§ **WHAT IS EXPECTED**:
Line by line, transcribe all of the entries exactly.

[Detected change data]
--- START ---

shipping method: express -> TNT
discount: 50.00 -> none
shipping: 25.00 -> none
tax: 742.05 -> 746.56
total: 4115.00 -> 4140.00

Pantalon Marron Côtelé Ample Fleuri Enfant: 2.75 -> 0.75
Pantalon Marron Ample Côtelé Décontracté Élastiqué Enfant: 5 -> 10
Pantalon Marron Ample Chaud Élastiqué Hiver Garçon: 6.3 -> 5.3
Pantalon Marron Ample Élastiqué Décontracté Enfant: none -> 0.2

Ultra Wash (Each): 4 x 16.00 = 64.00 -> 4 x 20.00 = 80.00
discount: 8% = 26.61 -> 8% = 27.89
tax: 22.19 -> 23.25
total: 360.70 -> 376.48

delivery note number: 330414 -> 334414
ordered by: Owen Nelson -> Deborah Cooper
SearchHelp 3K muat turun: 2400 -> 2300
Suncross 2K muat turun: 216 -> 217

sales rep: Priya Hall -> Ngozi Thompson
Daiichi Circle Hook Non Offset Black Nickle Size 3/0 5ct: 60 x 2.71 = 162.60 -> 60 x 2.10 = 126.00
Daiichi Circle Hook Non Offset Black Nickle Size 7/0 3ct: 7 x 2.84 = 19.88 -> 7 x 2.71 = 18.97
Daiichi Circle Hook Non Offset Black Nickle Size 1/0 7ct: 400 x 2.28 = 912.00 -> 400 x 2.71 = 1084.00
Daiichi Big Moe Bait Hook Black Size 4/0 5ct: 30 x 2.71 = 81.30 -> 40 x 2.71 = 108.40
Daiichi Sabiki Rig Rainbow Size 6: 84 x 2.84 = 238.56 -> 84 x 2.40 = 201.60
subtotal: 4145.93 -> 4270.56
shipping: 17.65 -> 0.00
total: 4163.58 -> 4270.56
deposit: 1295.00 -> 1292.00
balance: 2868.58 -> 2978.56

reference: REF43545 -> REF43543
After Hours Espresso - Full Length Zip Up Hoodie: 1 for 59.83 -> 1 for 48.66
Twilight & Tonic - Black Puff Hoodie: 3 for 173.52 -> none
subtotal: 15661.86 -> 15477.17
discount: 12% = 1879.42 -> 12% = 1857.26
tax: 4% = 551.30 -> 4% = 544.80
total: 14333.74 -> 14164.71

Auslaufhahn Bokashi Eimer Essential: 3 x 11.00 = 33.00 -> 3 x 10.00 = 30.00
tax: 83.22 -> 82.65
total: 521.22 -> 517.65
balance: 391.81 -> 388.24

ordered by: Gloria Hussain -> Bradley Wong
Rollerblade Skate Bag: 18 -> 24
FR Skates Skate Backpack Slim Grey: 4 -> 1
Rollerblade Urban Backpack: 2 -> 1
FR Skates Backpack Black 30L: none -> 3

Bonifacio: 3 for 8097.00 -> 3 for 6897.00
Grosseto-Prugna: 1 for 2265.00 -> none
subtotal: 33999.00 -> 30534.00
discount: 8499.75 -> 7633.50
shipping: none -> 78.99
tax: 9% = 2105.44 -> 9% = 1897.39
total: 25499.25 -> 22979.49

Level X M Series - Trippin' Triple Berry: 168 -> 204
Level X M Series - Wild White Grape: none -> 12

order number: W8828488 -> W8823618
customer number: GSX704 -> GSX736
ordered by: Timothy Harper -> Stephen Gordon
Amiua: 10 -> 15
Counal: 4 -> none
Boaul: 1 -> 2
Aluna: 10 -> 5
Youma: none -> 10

--- END ---

§ **ANSWER AREA**:
shipping method: express -> TNT
discount: 50.00 -> none
shipping: 25.00 -> none
tax: 742.05 -> 746.56
total: 4115.00 -> 4140.00

Pantalon Marron Côtelé Ample Fleuri Enfant: 2.75 -> 0.75
Pantalon Marron Ample Côtelé Décontracté Élastiqué Enfant: 5 -> 10
Pantalon Marron Ample Chaud Élastiqué Hiver Garçon: 6.3 -> 5.3
Pantalon Marron Ample Élastiqué Décontracté Enfant: none -> 0.2

Ultra Wash (Each): 4 x 16.00 = 64.00 -> 4 x 20.00 = 80.00
discount: 8% = 26.61 -> 8% = 27.89
tax: 22.19 -> 23.25
total: 360.70 -> 376.48

delivery note number: 330414 -> 334414
ordered by: Owen Nelson -> Deborah Cooper
SearchHelp 3K muat turun: 2400 -> 2300
Suncross 2K muat turun: 216 -> 217

sales rep: Priya Hall -> Ngozi Thompson
Daiichi Circle Hook Non Offset Black Nickle Size 3/0 5ct: 60 x 2.71 = 162.60 -> 60 x 2.10 = 126.00
Daiichi Circle Hook Non Offset Black Nickle Size 7/0 3ct: 7 x 2.84 = 19.88 -> 7 x 2.71 = 18.97
Daiichi Circle Hook Non Offset Black Nickle Size 1/0 7ct: 400 x 2.28 = 912.00 -> 400 x 2.71 = 1084.00
Daiichi Big Moe Bait Hook Black Size 4/0 5ct: 30 x 2.71 = 81.30 -> 40 x 2.71 = 108.40
Daiichi Sabiki Rig Rainbow Size 6: 84 x 2.84 = 238.56 -> 84 x 2.40 = 201.60
subtotal: 4145.93 -> 4270.56
shipping: 17.65 -> 0.00
total: 4163.58 -> 4270.56
deposit: 1295.00 -> 1292.00
balance: 2868.58 -> 2978.56

reference: REF43545 -> REF43543
After Hours Espresso - Full Length Zip Up Hoodie: 1 for 59.83 -> 1 for 48.66
Twilight & Tonic - Black Puff Hoodie: 3 for 173.52 -> none
subtotal: 15661.86 -> 15477.17
discount: 12% = 1879.42 -> 12% = 1857.26
tax: 4% = 551.30 -> 4% = 544.80
total: 14333.74 -> 14164.71

Auslaufhahn Bokashi Eimer Essential: 3 x 11.00 = 33.00 -> 3 x 10.00 = 30.00
tax: 83.22 -> 82.65
total: 521.22 -> 517.65
balance: 391.81 -> 388.24

ordered by: Gloria Hussain -> Bradley Wong
Rollerblade Skate Bag: 18 -> 24
FR Skates Skate Backpack Slim Grey: 4 -> 1
Rollerblade Urban Backpack: 2 -> 1
FR Skates Backpack Black 30L: none -> 3

Bonifacio: 3 for 8097.00 -> 3 for 6897.00
Grosseto-Prugna: 1 for 2265.00 -> none
subtotal: 33999.00 -> 30534.00
discount: 8499.75 -> 7633.50
shipping: none -> 78.99
tax: 9% = 2105.44 -> 9% = 1897.39
total: 25499.25 -> 22979.49

Level X M Series - Trippin' Triple Berry: 168 -> 204
Level X M Series - Wild White Grape: none -> 12

order number: W8828488 -> W8823618
customer number: GSX704 -> GSX736
ordered by: Timothy Harper -> Stephen Gordon
Amiua: 10 -> 15
Counal: 4 -> none
Boaul: 1 -> 2
Aluna: 10 -> 5
Youma: none -> 10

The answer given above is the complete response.